### Task statement
Where in the records does the word "font" appear? Copy each line that holds it.

------------------------------------------------

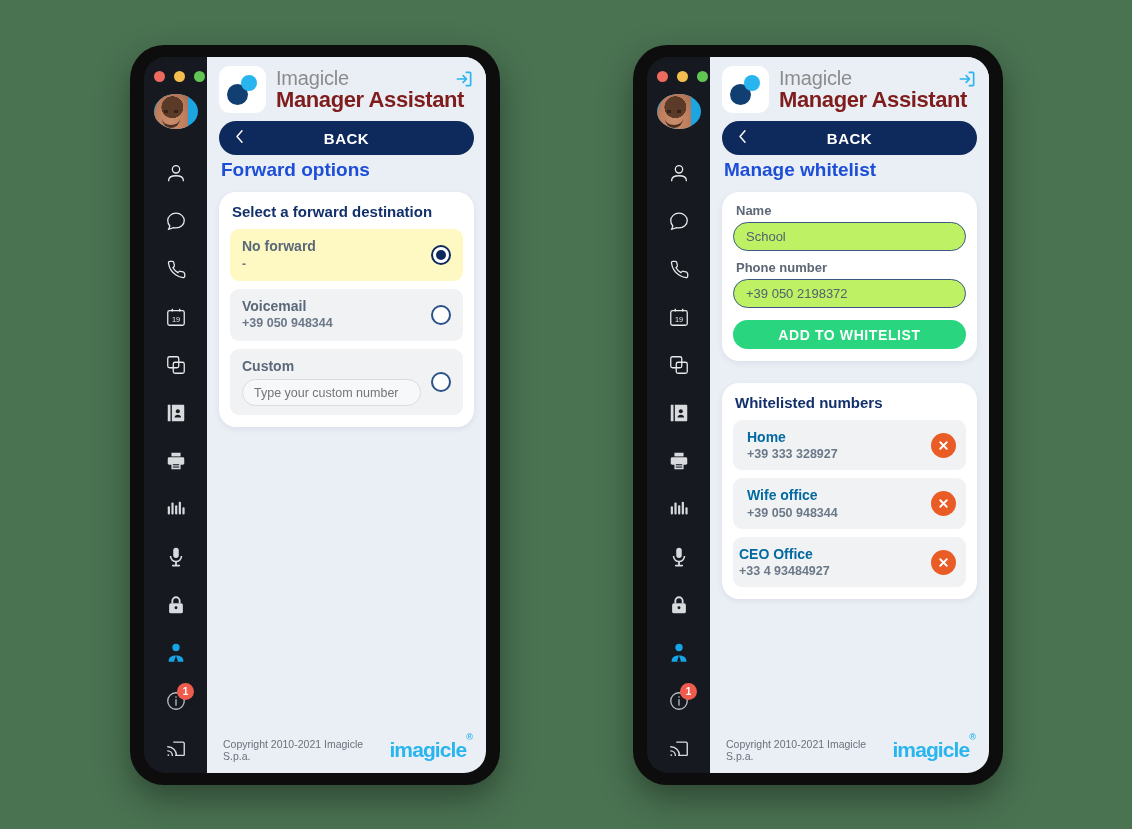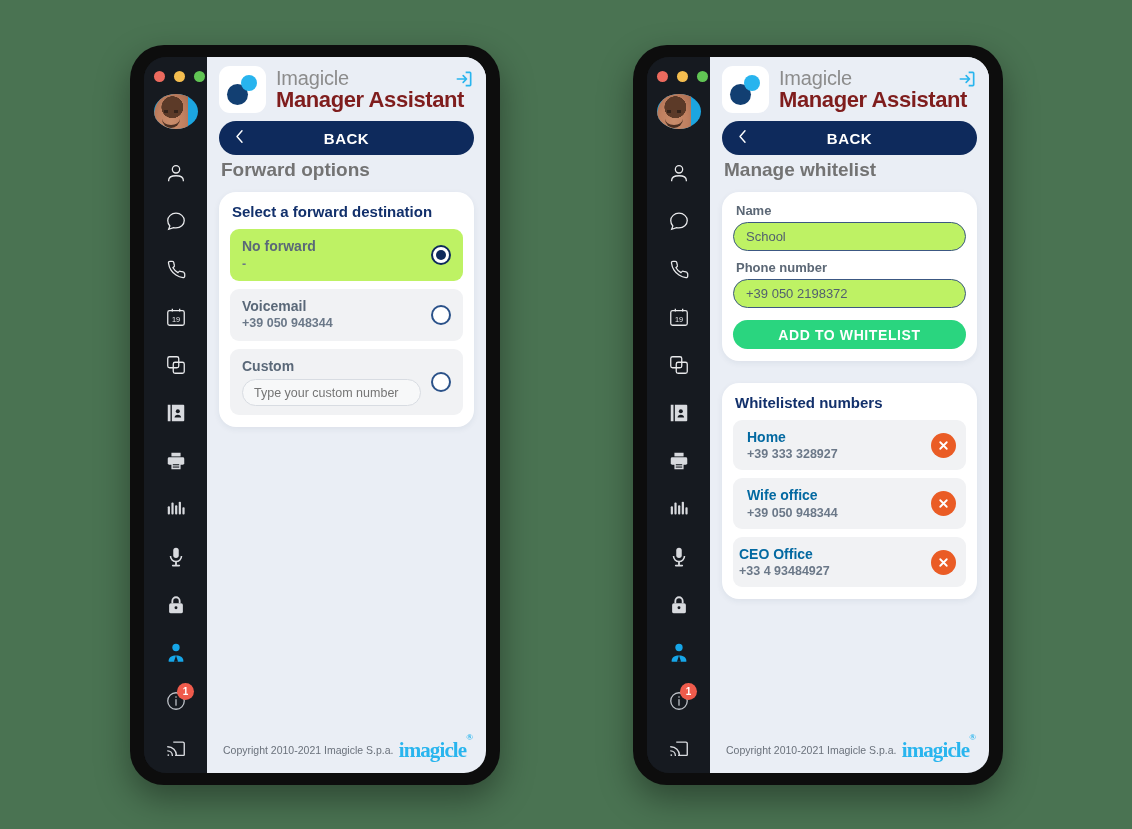--- a/index.html
+++ b/index.html
@@ -165,21 +165,21 @@
     position: relative;
     font-size: 15px; font-weight: bold; letter-spacing: 0.5px;
     cursor: pointer;
     margin-bottom: 1px;
   }
   .back-btn .chev {
     position: absolute; left: 15px; top: 50%;
     transform: translateY(-50%);
   }
   .page-title {
-    font-size: 19px; font-weight: bold; color: #737373;
+    font-size: 19px; font-weight: bold; color: #1d4ed8;
     margin: 3px 0 11px 2px;
   }
 
   .card {
     background: #fff;
     border-radius: 17px;
     box-shadow: 0 2px 6px rgba(30,50,90,0.07);
     padding: 11px 11px 12px 11px;
     margin-bottom: 22px;
   }
@@ -192,21 +192,21 @@
   .opt {
     background: #f1f2f4;
     border-radius: 9px;
     padding: 9px 12px;
     display: flex; align-items: center;
     margin-bottom: 8px;
     cursor: pointer;
     min-height: 50px;
   }
   .opt:last-child { margin-bottom: 0; }
-  .opt.sel { background: #bef264; }
+  .opt.sel { background: #fef9c3; }
   .opt .otext { flex: 1; min-width: 0; }
   .opt .oname {
     font-size: 14px; font-weight: bold; color: #5a6878;
     line-height: 1.25;
   }
   .opt .osub {
     font-size: 12.5px; font-weight: bold; color: #6b7888;
     line-height: 1.3;
   }
   .radio {
@@ -294,21 +294,21 @@
   
   .footer {
     height: 46px;
     display: flex; align-items: center; justify-content: space-between;
     padding: 0 14px 0 16px;
     flex: 0 0 46px;
   }
   .copy { font-size: 10.5px; color: #6a717b; }
   .imagicle-wm {
     font-size: 21px; font-weight: bold; color: #29b5ee;
-    letter-spacing: -0.9px; position: relative; font-family: Liberation Serif, serif;
+    letter-spacing: -0.9px; position: relative;
   }
   .imagicle-wm sup { font-size: 9px; top: -9px; position: relative; }
 </style>
 </head>
 <body>
 
 <div class="stage">
 
   <div class="phone left">
     <div class="phone-inner">

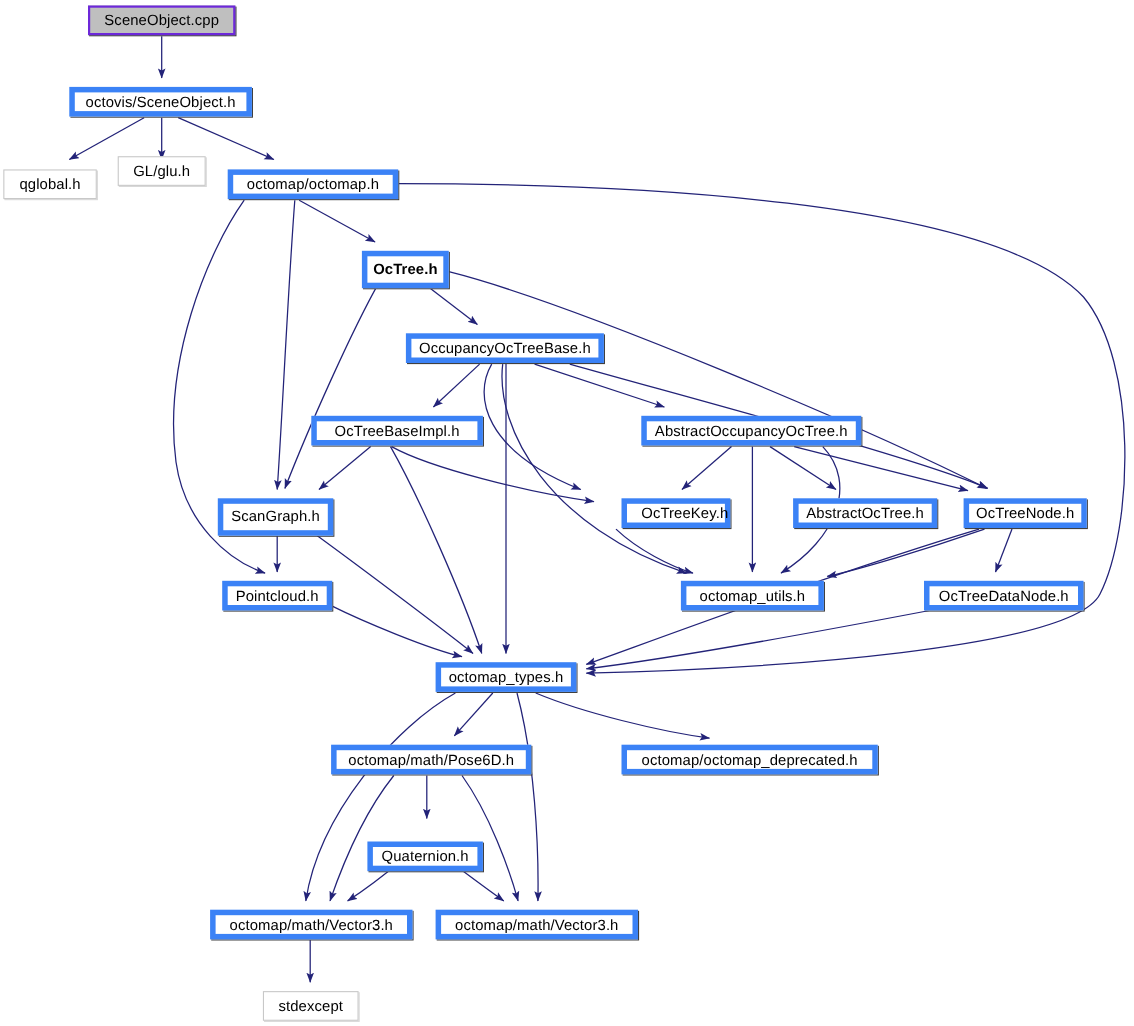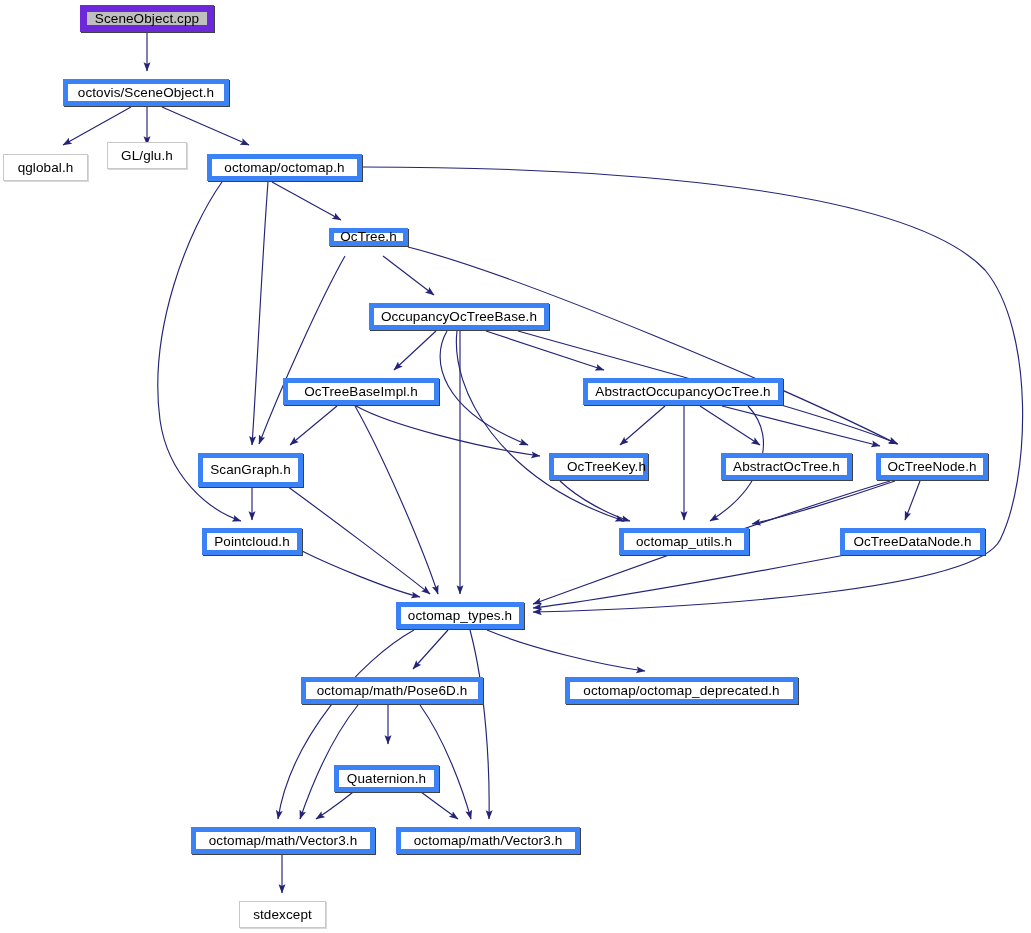--- a/index.html
+++ b/index.html
@@ -44,21 +44,21 @@
   .node.local {
     border: 5px solid #3b82f6;
     box-shadow: 1px 1px 0 0 #404040;
   }
   .node.external {
     border: 1px solid #c8c8c8;
     box-shadow: 1px 1px 0 0 #d8d8d8;
   }
   .node.root {
     background: #bfbfbf;
-    border: 7px solid #6d28d9;
+    border: 2px solid #6d28d9;
     box-shadow: 1px 1px 0 0 #404040;
   }
   .node-label {
     display: block;
     padding: 0 6px;
   }
 </style>
 </head>
 <body>
 
@@ -126,36 +126,36 @@
       </div>
       <div class="node external" style="left: 3px; top: 154px; width: 85px; height: 27px;">
         <span class="node-label">qglobal.h</span>
       </div>
       <div class="node external" style="left: 107px; top: 142px; width: 80px; height: 27px;">
         <span class="node-label">GL/glu.h</span>
       </div>
       <div class="node local" style="left: 207px; top: 154px; width: 155px; height: 27px;">
         <span class="node-label">octomap/octomap.h</span>
       </div>
-      <div class="node local" style="left: 329px; top: 228px; width: 79px; height: 18px;">
+      <div class="node local" style="left: 329px; top: 228px; width: 79px; height: 34px; font-weight: bold;">
         <span class="node-label">OcTree.h</span>
       </div>
       <div class="node local" style="left: 369px; top: 303px; width: 180px; height: 27px;">
         <span class="node-label">OccupancyOcTreeBase.h</span>
       </div>
       <div class="node local" style="left: 283px; top: 378px; width: 156px; height: 27px;">
         <span class="node-label">OcTreeBaseImpl.h</span>
       </div>
       <div class="node local" style="left: 583px; top: 378px; width: 200px; height: 27px;">
         <span class="node-label">AbstractOccupancyOcTree.h</span>
       </div>
       <div class="node local" style="left: 198px; top: 453px; width: 105px; height: 34px;">
         <span class="node-label">ScanGraph.h</span>
       </div>
-      <div class="node local" style="left: 549px; top: 453px; width: 99px; height: 27px; padding-left: 16px;">
+      <div class="node local" style="left: 565px; top: 453px; width: 99px; height: 27px; padding-left: 16px;">
         <span class="node-label">OcTreeKey.h</span>
       </div>
       <div class="node local" style="left: 721px; top: 453px; width: 131px; height: 27px;">
         <span class="node-label">AbstractOcTree.h</span>
       </div>
       <div class="node local" style="left: 876px; top: 453px; width: 112px; height: 27px;">
         <span class="node-label">OcTreeNode.h</span>
       </div>
       <div class="node local" style="left: 202px; top: 528px; width: 100px; height: 27px;">
         <span class="node-label">Pointcloud.h</span>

------------------------------------------------

### Task answer
     font-size: 15px; font-weight: bold; letter-spacing: 0.5px;
-    font-size: 19px; font-weight: bold; color: #737373;
+    font-size: 19px; font-weight: bold; color: #1d4ed8;
     font-size: 14px; font-weight: bold; color: #5a6878;
     font-size: 12.5px; font-weight: bold; color: #6b7888;
   .copy { font-size: 10.5px; color: #6a717b; }
     font-size: 21px; font-weight: bold; color: #29b5ee;
-    letter-spacing: -0.9px; position: relative; font-family: Liberation Serif, serif;
   .imagicle-wm sup { font-size: 9px; top: -9px; position: relative; }
+      <div class="node local" style="left: 329px; top: 228px; width: 79px; height: 34px; font-weight: bold;">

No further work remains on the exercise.